Allah'ın Hz. Musa ile konuşması

PuZzL3

Banned
Hz. Musa Tur Dağı’ndaki ateşin yanına vardığında, çok büyük bir gerçekle yüz yüze geldi. Allah, Hz. Musa’ya bir çalıdan seslendi ve ona vahiyde bulundu. Kuran’da Allah’ın Hz. Musa’ya bu ilk vahyi şöyle anlatılır:

Derken oraya geldiğinde, o kutlu yerdeki vadinin sağ yanında olan bir ağaçtan: “Ey Musa, Alemlerin Rabbi olan Allah benim;” diye seslenildi. (Kasas Suresi, 30)
Nitekim ona gidince, kendisine seslenildi: “Ey Musa.”

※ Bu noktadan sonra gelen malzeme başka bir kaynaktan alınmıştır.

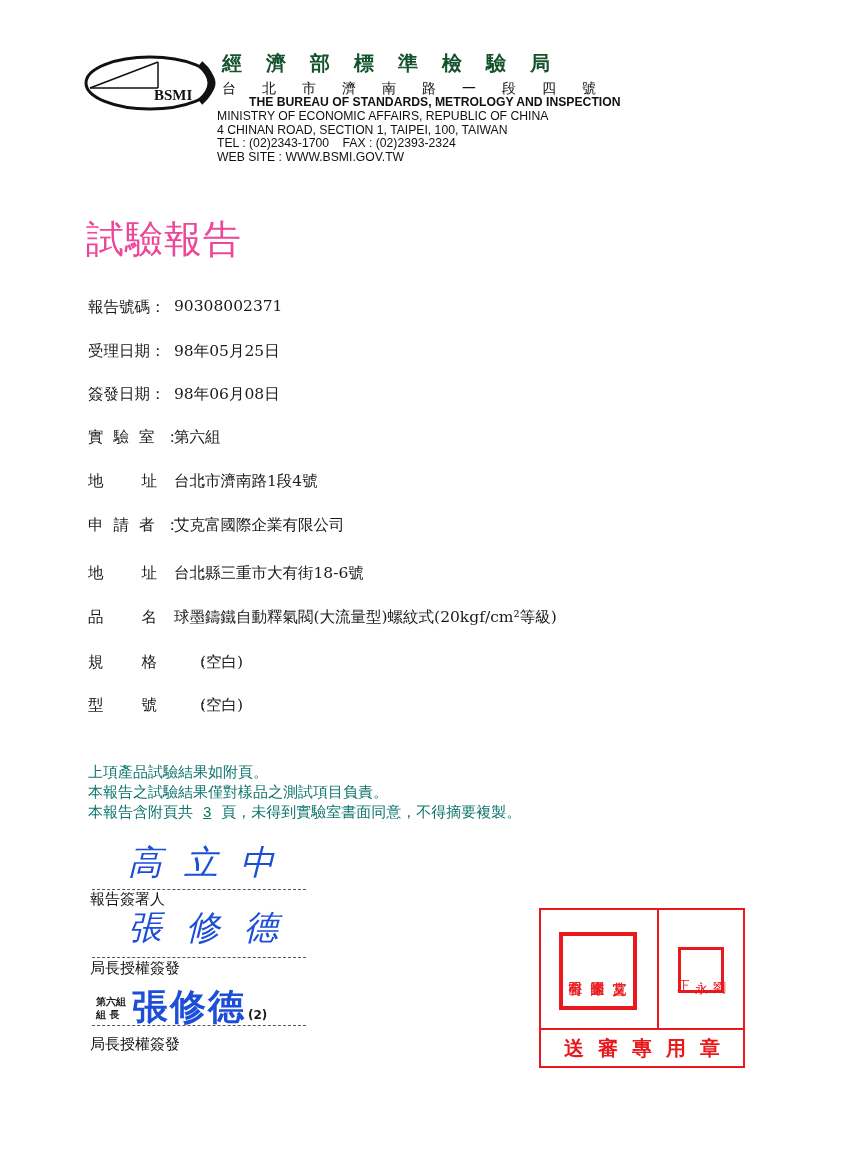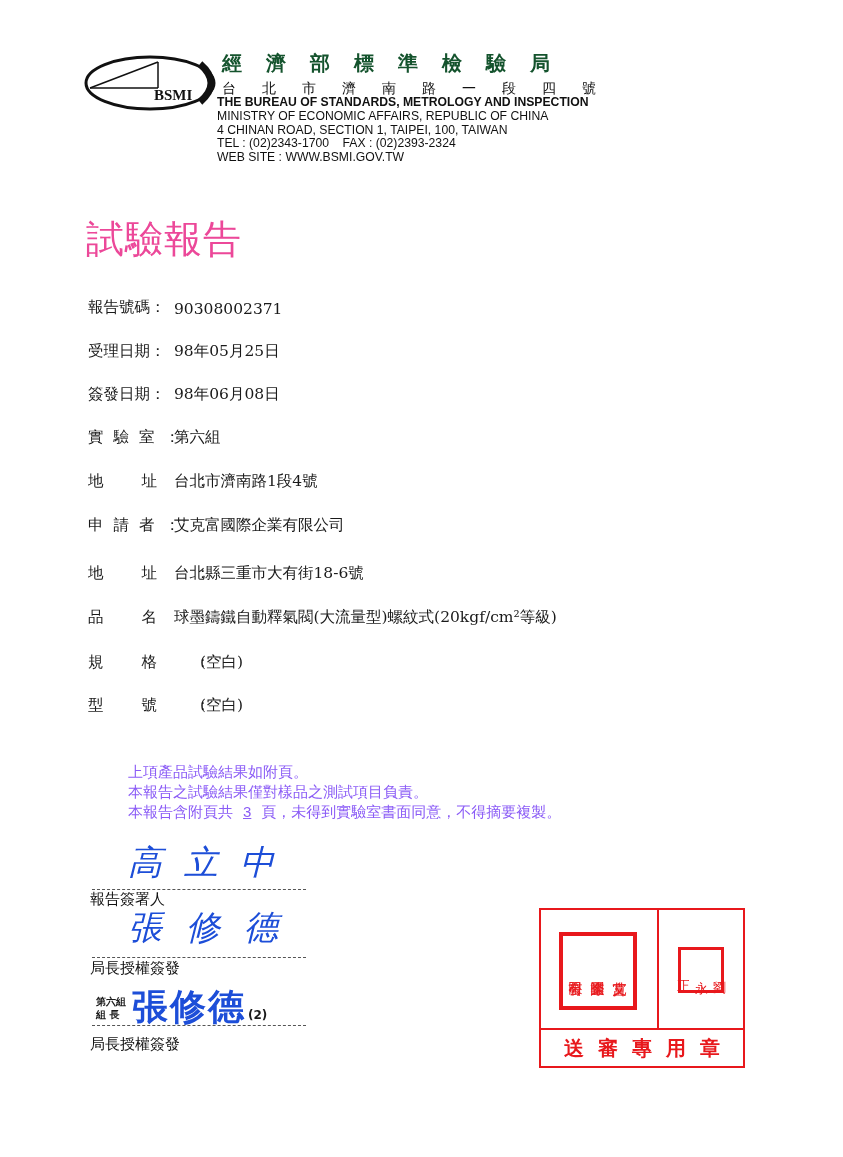--- a/index.html
+++ b/index.html
@@ -12,7 +12,7 @@
             font-family:"DejaVu Serif",serif; font-weight:bold; color:#14532d; }
   .addr-cn { left:222px; top:80px; font-size:14px; letter-spacing:26px; white-space:nowrap; color:#111; }
   .org-en { left:217px; top:96px; font-family:"Liberation Sans",sans-serif; font-size:12.2px; line-height:13.8px; color:#111; white-space:nowrap; }
-  .org-en .b { font-weight:bold; }
+  .org-en .b { font-weight:bold;margin-left:32px; }
   
   .title { left:86px; top:214px; font-size:38px; letter-spacing:1px; color:#ec4899; }
   

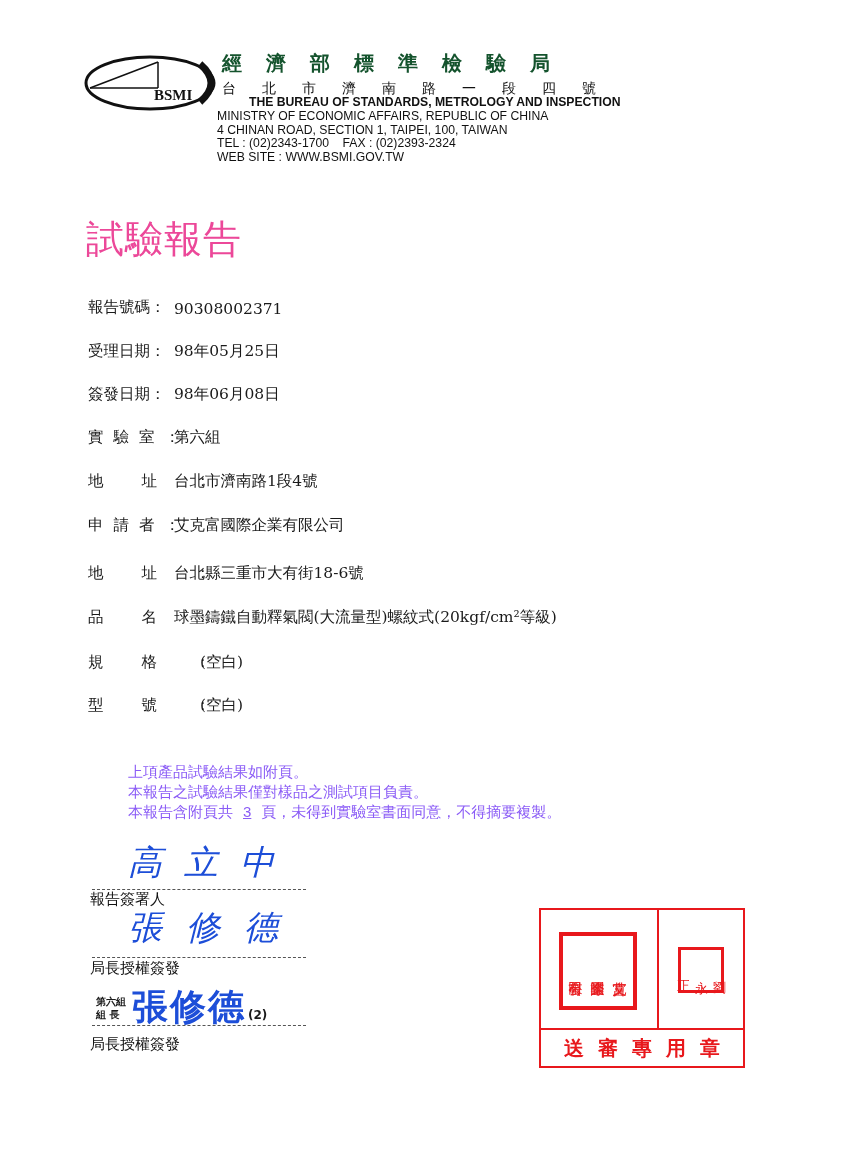--- a/index.html
+++ b/index.html
@@ -16,7 +16,7 @@
   
   .title { left:86px; top:214px; font-size:38px; letter-spacing:1px; color:#ec4899; }
   
-  .field { left:88px; font-size:15.5px; white-space:nowrap; display:flex;align-items:flex-end; }
+  .field { left:88px; font-size:15.5px; white-space:nowrap; display:flex; }
   .field .label { display:inline-block; width:86px; }
   .field .value { display:inline-block; }
   .spread { letter-spacing:10px; }

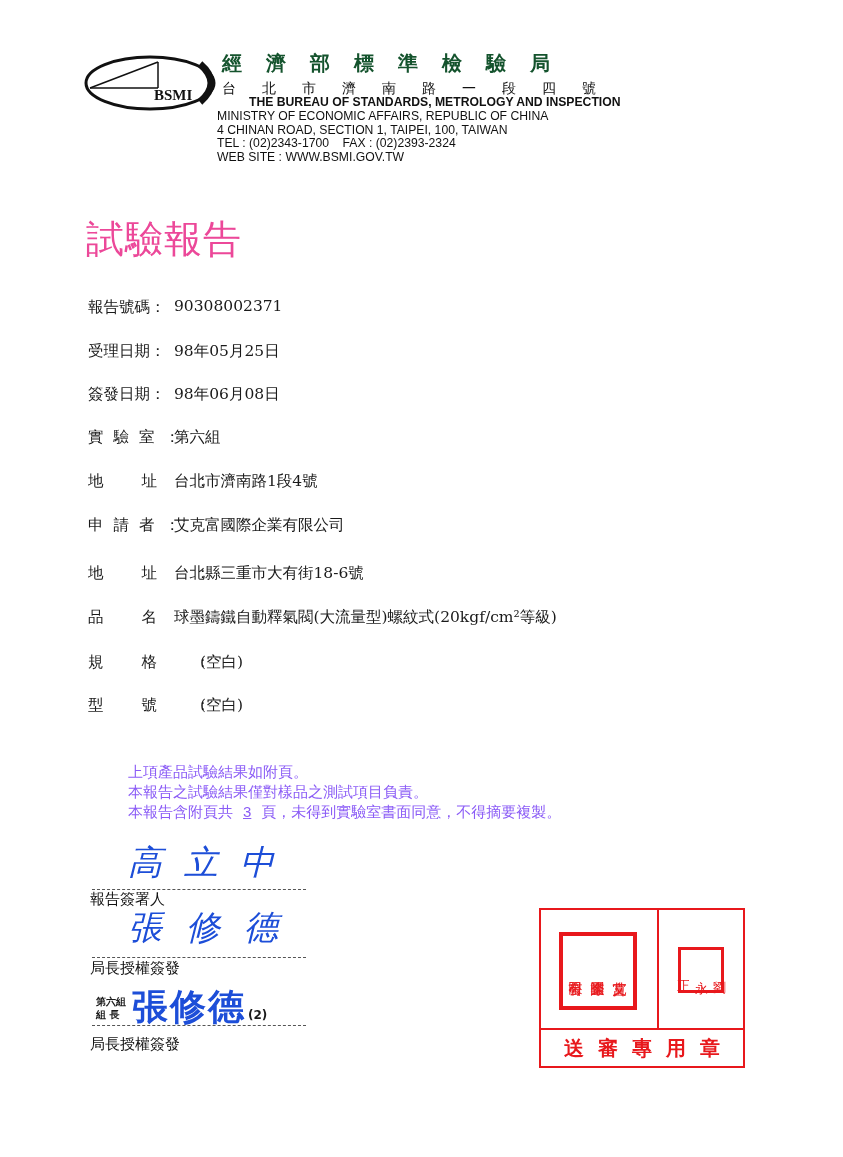--- a/index.html
+++ b/index.html
@@ -21,7 +21,7 @@
   .field .value { display:inline-block; }
   .spread { letter-spacing:10px; }
   
-  .notes { left:88px; top:762px; font-family:"Liberation Sans","DejaVu Sans",sans-serif; font-size:15px; line-height:20px; color:#8b5cf6; white-space:nowrap;margin-left:40px; }
+  .notes { left:88px; top:762px; font-family:"Liberation Sans","DejaVu Sans",sans-serif; font-size:15px; line-height:20px; color:#0f766e; white-space:nowrap; }
   .notes .u { text-decoration:underline; padding:0 10px; }
   
   .sig { font-family:"DejaVu Serif",serif; font-style:italic; color:#1d4ed8; }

“Gerçekten Ben, Ben senin Rabbinim. Ayakkabılarını çıkar; çünkü sen, kutsal vadi olan Tuva’dasın.”

“Ben seni seçmiş bulunuyorum; bundan böyle vahyolunanı dinle.”

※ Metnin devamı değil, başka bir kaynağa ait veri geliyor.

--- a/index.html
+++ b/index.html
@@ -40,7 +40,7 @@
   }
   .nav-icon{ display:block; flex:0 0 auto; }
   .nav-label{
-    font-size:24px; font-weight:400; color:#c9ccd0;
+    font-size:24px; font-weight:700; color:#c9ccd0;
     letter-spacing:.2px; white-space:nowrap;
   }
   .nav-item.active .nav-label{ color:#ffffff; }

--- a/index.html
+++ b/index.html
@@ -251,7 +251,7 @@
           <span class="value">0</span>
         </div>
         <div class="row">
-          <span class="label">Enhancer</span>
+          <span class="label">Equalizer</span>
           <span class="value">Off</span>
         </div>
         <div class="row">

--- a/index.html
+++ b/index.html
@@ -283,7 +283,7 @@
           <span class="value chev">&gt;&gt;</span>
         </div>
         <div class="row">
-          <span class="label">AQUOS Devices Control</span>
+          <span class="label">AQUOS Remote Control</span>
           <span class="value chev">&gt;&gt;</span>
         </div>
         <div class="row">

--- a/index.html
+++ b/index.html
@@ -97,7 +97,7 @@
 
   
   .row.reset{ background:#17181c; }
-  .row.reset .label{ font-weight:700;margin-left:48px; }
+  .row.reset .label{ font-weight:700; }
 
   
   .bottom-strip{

“Gerçekten Ben, Ben Allah’ım, Ben’den başka ilah yoktur; şu halde Bana ibadet et ve beni zikretmek için dosdoğru namaz kıl.” (Taha Suresi, 11-14)

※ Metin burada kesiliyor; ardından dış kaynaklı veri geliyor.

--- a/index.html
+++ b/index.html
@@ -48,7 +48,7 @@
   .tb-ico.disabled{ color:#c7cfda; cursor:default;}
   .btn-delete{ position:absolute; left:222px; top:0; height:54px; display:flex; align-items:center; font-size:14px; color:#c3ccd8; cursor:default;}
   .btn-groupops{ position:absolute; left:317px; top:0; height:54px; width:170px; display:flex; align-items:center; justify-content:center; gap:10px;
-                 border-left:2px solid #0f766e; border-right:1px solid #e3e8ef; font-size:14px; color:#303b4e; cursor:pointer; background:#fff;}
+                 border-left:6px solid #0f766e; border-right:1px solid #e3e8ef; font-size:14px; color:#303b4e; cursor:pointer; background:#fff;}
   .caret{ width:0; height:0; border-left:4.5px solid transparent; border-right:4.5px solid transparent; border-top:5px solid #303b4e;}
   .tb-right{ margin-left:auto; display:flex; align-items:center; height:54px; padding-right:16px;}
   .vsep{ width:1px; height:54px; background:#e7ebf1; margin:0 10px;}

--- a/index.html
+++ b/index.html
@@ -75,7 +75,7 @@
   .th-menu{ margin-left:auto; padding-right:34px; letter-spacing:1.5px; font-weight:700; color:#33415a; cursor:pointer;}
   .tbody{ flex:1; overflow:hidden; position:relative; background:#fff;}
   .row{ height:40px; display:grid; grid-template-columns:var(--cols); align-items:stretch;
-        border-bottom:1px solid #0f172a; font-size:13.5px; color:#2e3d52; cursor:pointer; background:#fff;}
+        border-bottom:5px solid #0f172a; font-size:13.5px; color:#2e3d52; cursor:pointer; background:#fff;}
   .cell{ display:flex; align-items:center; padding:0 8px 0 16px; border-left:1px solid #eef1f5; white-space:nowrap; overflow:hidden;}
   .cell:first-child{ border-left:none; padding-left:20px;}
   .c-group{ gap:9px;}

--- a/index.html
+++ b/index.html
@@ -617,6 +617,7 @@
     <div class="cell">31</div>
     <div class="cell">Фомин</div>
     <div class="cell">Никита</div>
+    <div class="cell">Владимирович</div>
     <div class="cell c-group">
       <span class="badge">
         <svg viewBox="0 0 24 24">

Bu, Hz. Musa’nın aldığı ilk vahiydir ve artık o Allah’ın elçisidir. Allah onu elçi olarak seçtiğini bildirmiştir. Allah ona bir ağaçtan seslenmiştir ve insanın dünyada ulaşabileceği en şerefli makamla şereflendirmiştir.
Tur’da gerçekleşen bu olayda dikkat edilmesi gereken önemli bir nokta vardır: Allah’ın Hz. Musa ile konuşması…Allah bir ağaçtan Hz. Musa’ya seslenmiştir. Allah, Hz. Musa’ya konuşacak kadar yakındır. Aslında Allah herkese konuşacak kadar yakındır. Mesela siz bu yazıları okurken de Allah size en yakındır. Sizinle konuşacak, sizin sesinizi duyacak ve size de sesini duyuracak kadar yakındır. Hatta Kuran’daki ifadeyle “Allah insana şah damarından daha yakındır”. Allah şu anda bizimle konuşmadığı için biz O’nu duymayız. Fakat O bizim her konuşmamızı duyacak kadar yakındır. Hatta biz fısıldasak bile O bizi duyar.

Allah, Hz. Musa’ya kendisini tanıtıp onun Rabbi olduğunu söyledikten sonra ona asasını sorar:

“Sağ elindeki nedir ey Musa?”
Dedi ki: “O, benim asamdır; ona dayanmakta, onunla davarlarım için ağaçlardan yaprak düşürmekteyim, onda benim için daha başka yararlar da var.” (Taha Suresi, 17-18)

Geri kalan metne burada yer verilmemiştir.